My Life Between the Borderlines

by Stephanie Elizondo Griest

Pub Date: Aug. 1st, 2008
ISBN: 978-1-4165-4017-5
Publisher: Washington Square/Pocket

The daughter of a Mexican-American mother and a Caucasian father uses her biracial heritage as a platform for her examination of the political and identity crises facing many people in Mexico.

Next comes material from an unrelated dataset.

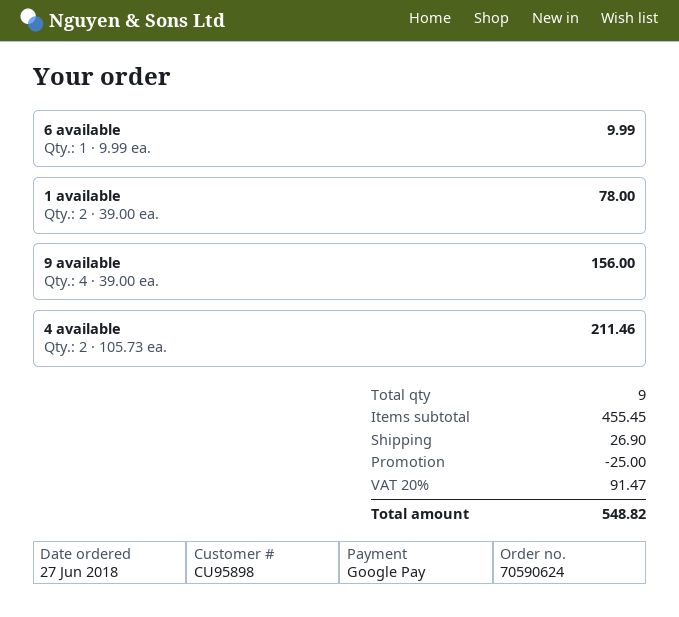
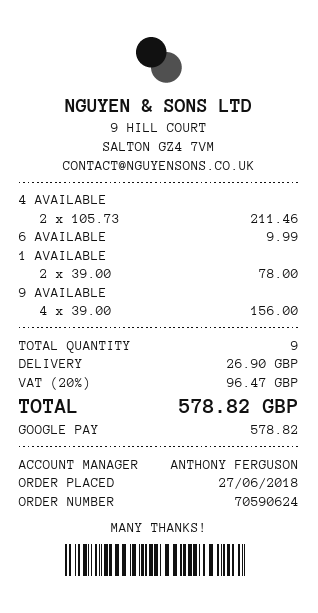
discount: 25.00 -> none
tax: 20% = 91.47 -> 20% = 96.47
total: 548.82 -> 578.82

Griest (Around the Bloc: My Life in Moscow, Beijing, and Havana, 2004, etc.) digs into both sides of the immigration debate. She befriends undocumented workers in the United States who are proud to send American dollars home to pay for food, clothes and school, and she speaks with Mexican immigration officials and locals who lament the “Americanization” of those who return and the abandonment issues facing those left behind. In the face of globalization, accelerated by NAFTA and television, indigenous groups in Mexico must also make tough choices about whether to preserve their ancient languages and culture. Facing pressures to assimilate, they are slowly folding into the Spanish-speaking multitude and sacrificing some of their heritage along the way. Dual identity and the struggle for self-acceptance are global themes these days, and Griest’s attempt to resolve this conflict with her travels can be commended for its pluck, though the whole project seems rather muddled. She strings together disparate interviews and occasional adventures: her investigation into the murder of a gay political activist; the violent repression of a liberal newspaper; a teacher’s strike in Oaxaca; the quinceañera of a friend’s daughter; the 2006 presidential election, marred by voter fraud. Griest quickly deduces the parallels between the Mexicans’ search for self-discovery and her own, but misses the larger point: They struggle for identity as a means of survival; she uses it as fodder for a book.

A decent enough piece of journalism, but lacks the insight and emotion to make a real impact.